TASK OBJECTIVE
Return only the lines from the one that contains "text: Filter ->" through the last line of the records below, exactly as they stand. Pictures are not part of the copy.

Dataset records:

-=-=-=-=-

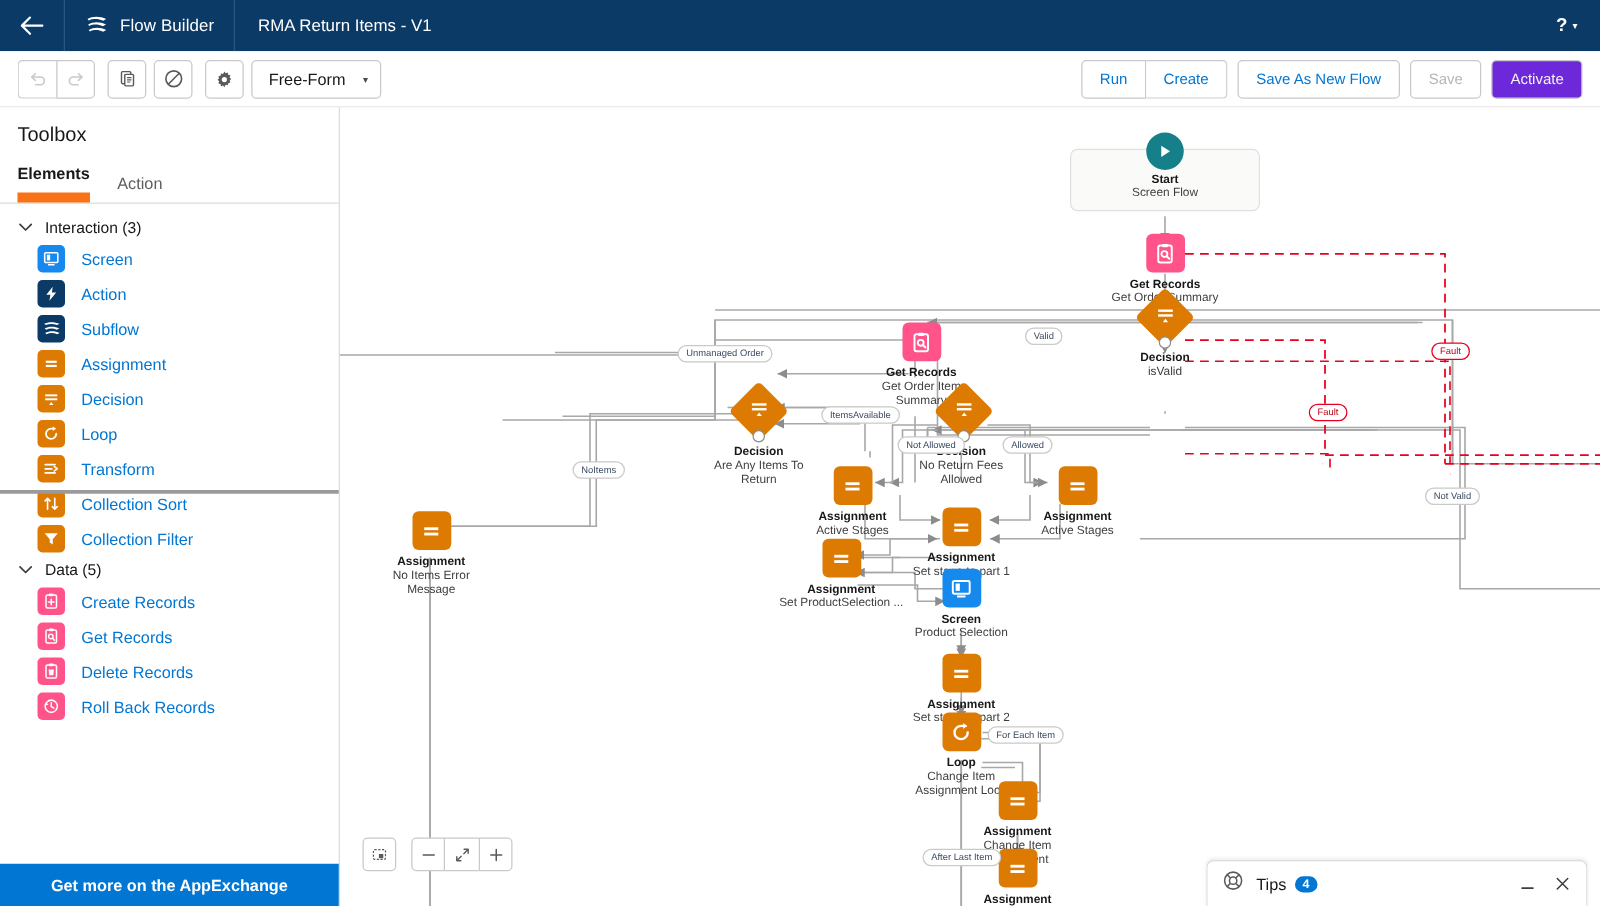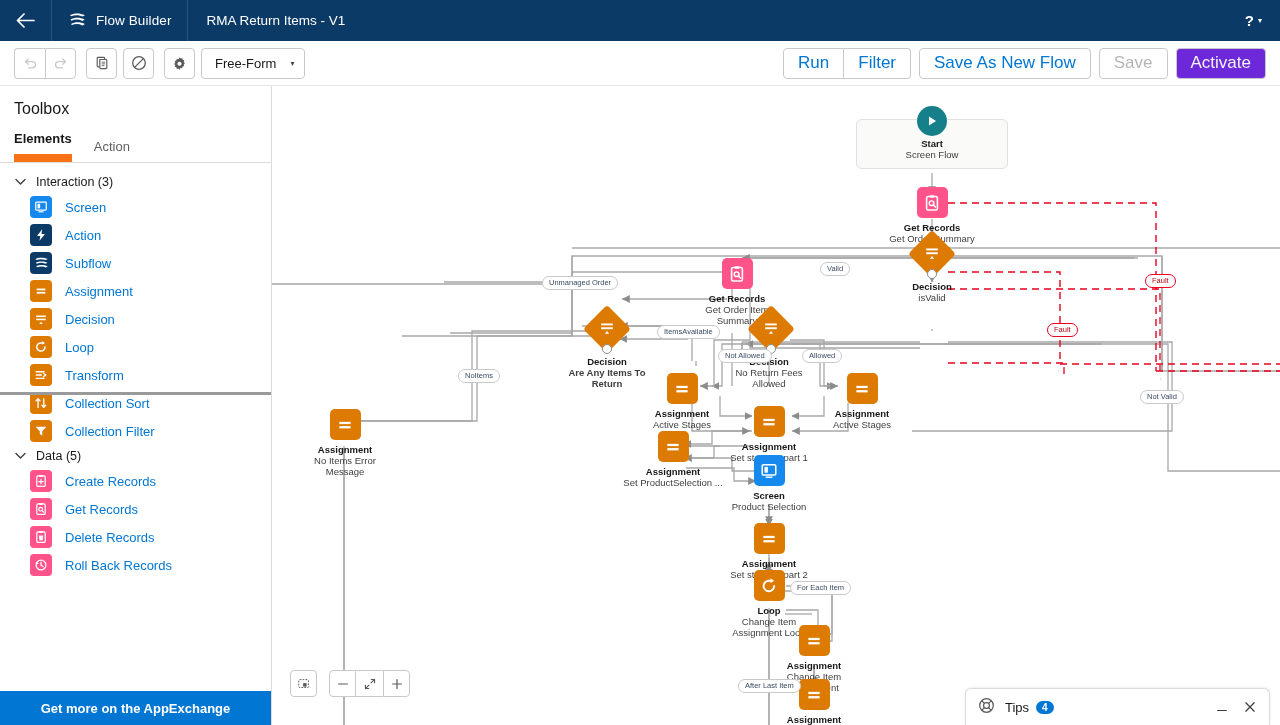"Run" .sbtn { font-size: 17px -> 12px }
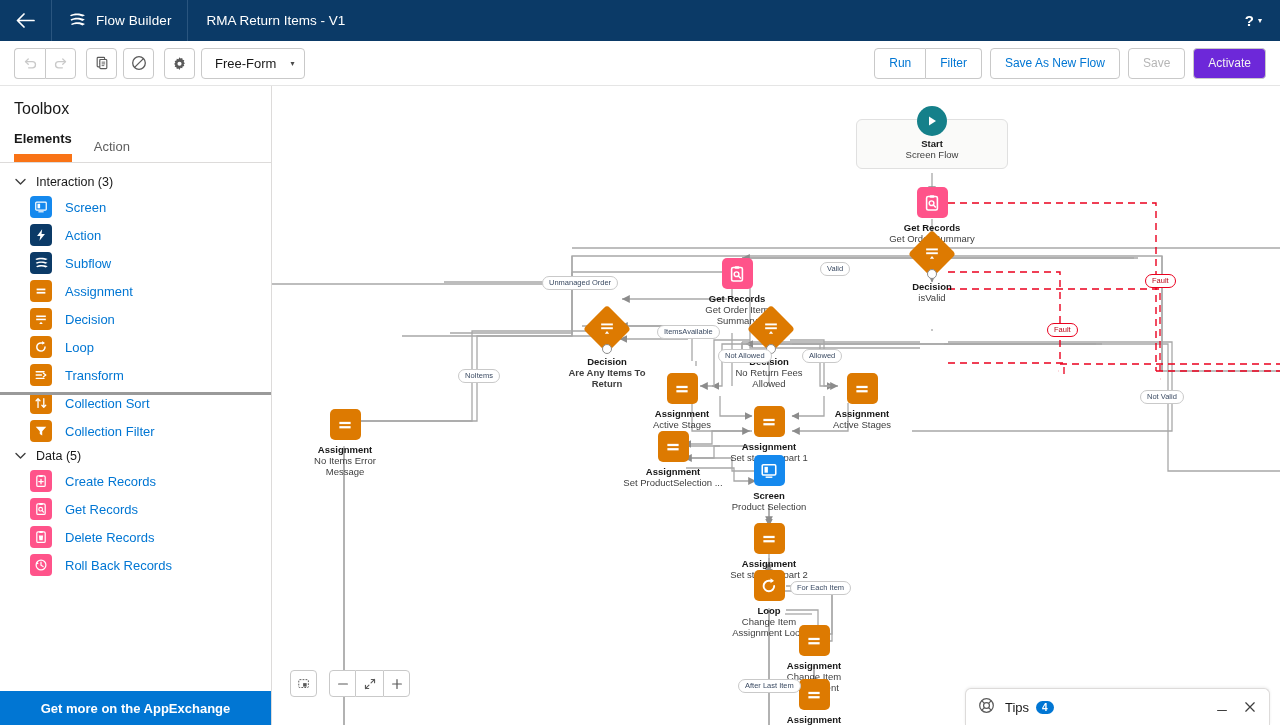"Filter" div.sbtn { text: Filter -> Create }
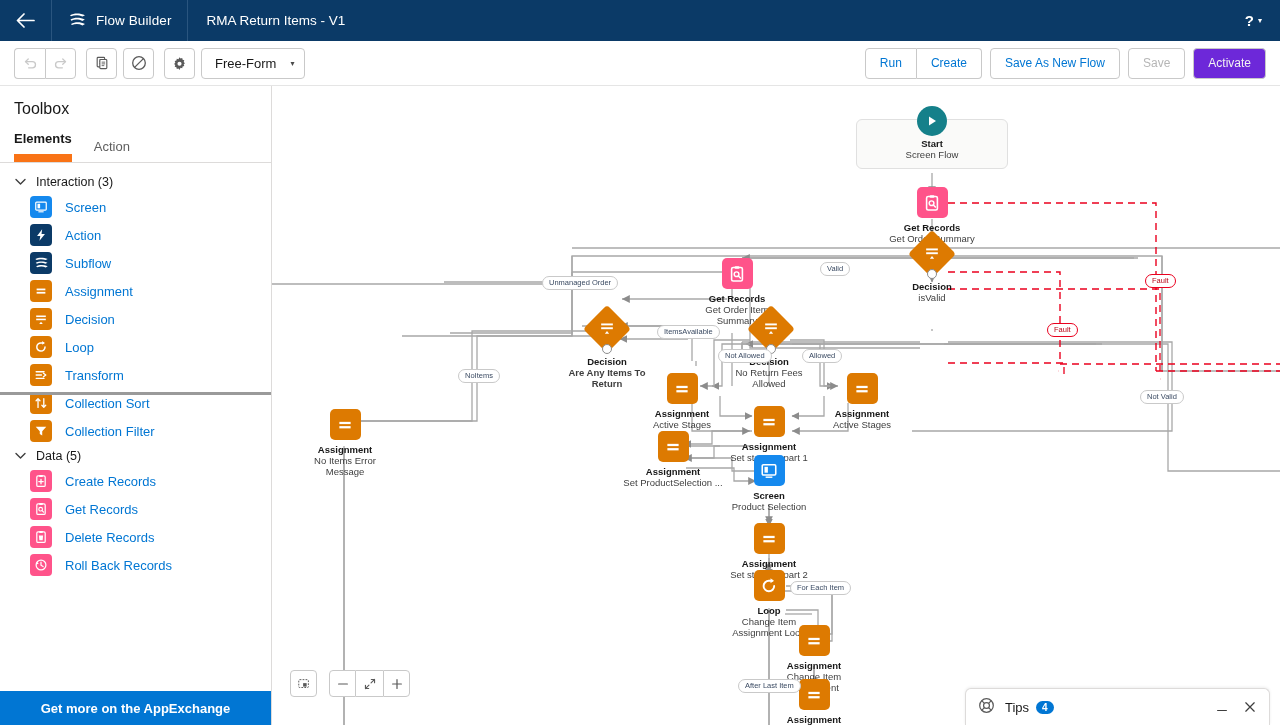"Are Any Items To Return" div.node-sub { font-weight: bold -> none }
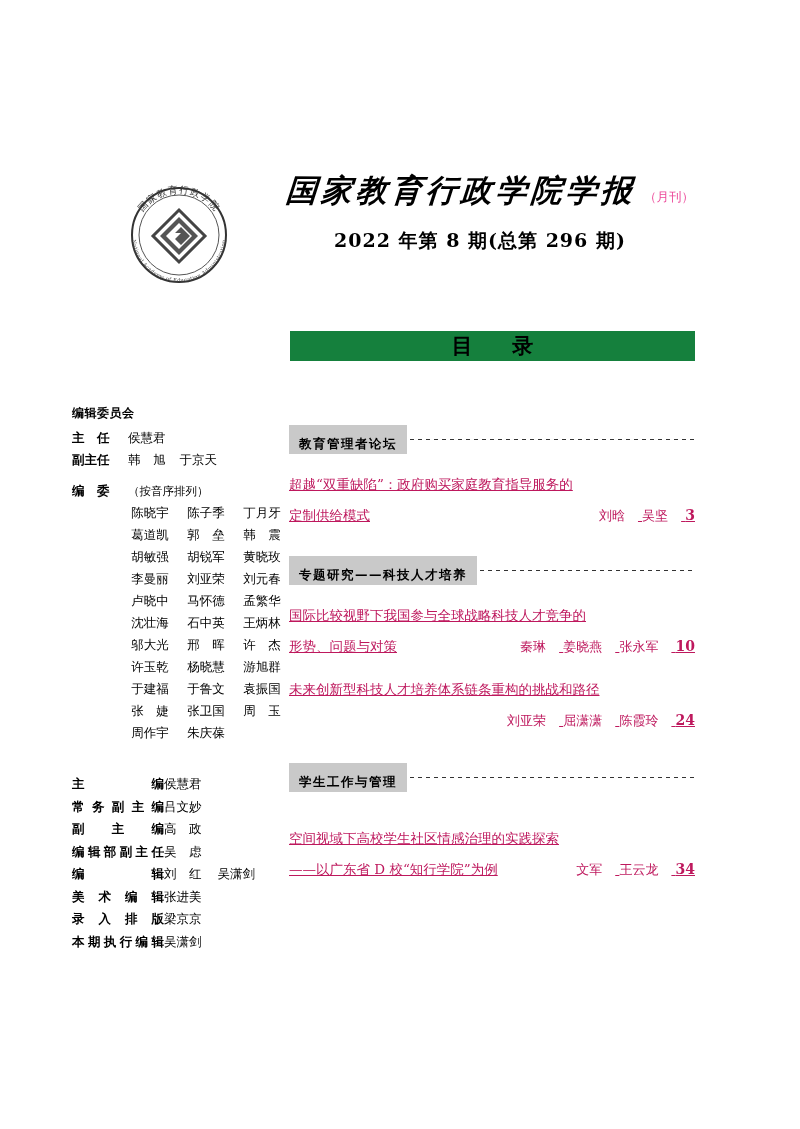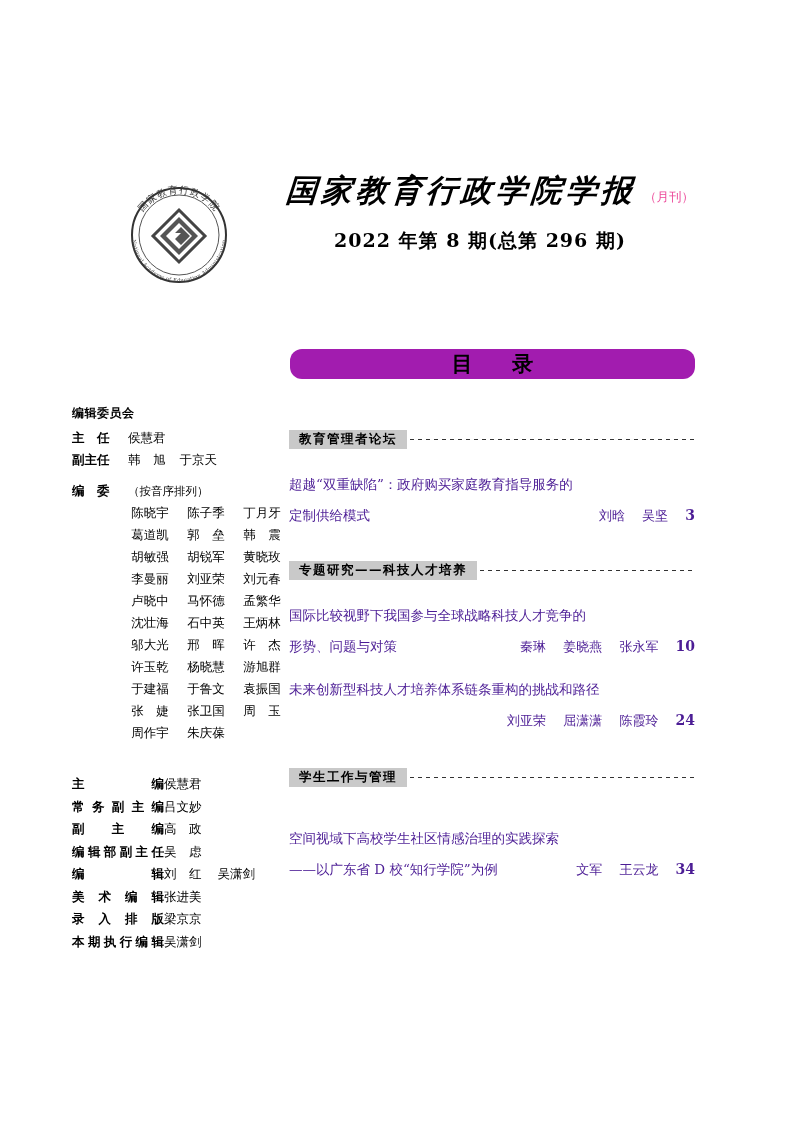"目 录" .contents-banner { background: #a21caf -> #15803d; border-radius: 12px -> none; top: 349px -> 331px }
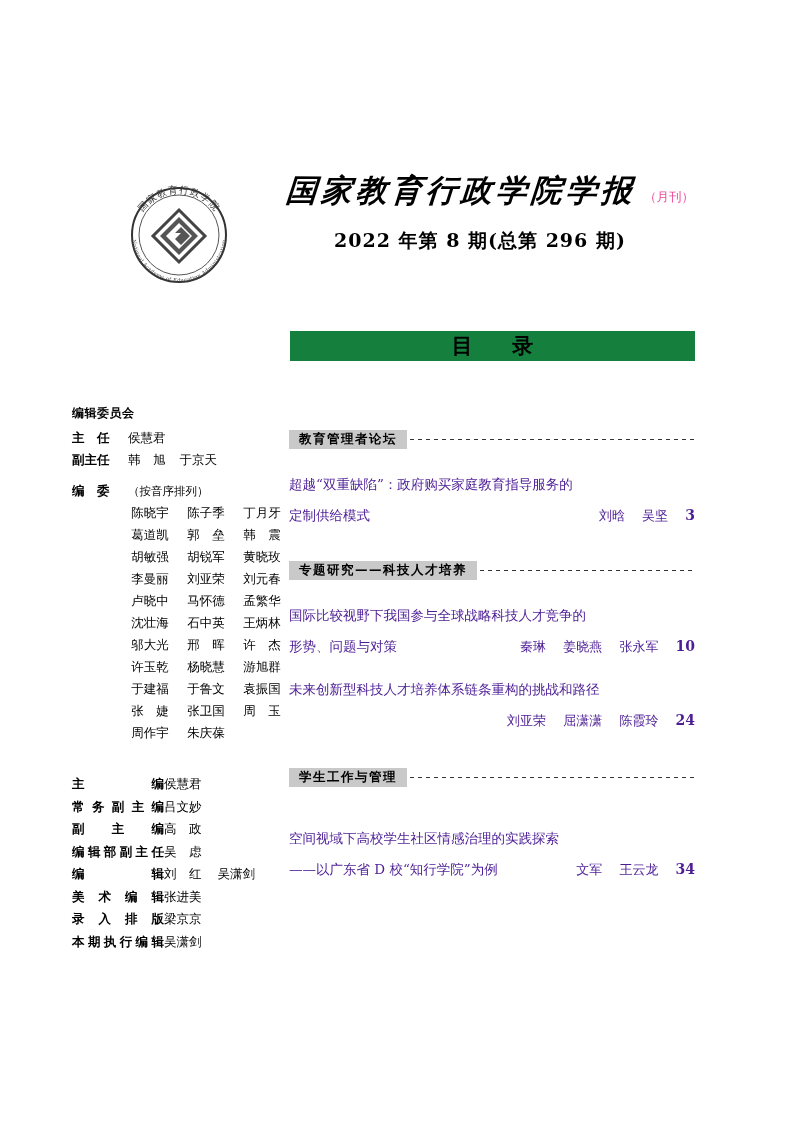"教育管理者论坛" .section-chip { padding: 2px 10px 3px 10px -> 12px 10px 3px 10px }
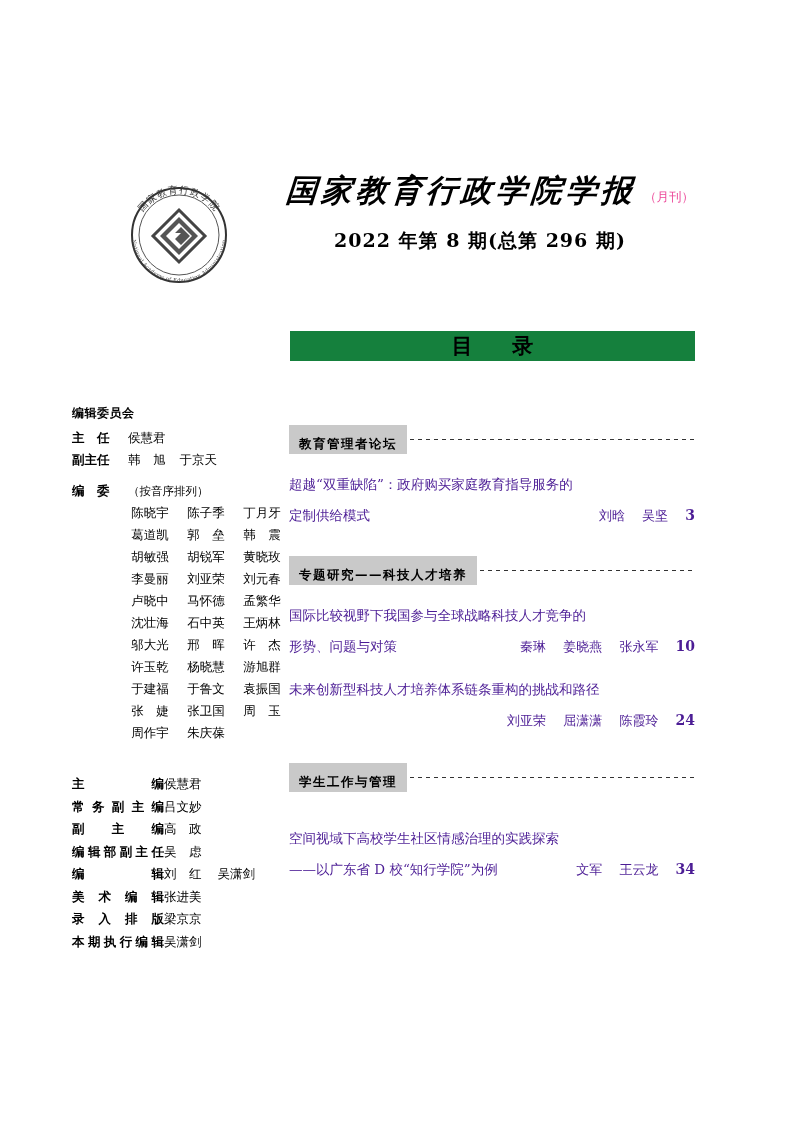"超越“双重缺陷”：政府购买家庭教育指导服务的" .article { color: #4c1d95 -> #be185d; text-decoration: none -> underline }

-=-=-=-=-

TASK ANSWER
"Filter" div.sbtn { text: Filter -> Create }
"Are Any Items To Return" div.node-sub { font-weight: bold -> none }
"目 录" .contents-banner { background: #a21caf -> #15803d; border-radius: 12px -> none; top: 349px -> 331px }
"教育管理者论坛" .section-chip { padding: 2px 10px 3px 10px -> 12px 10px 3px 10px }
"超越“双重缺陷”：政府购买家庭教育指导服务的" .article { color: #4c1d95 -> #be185d; text-decoration: none -> underline }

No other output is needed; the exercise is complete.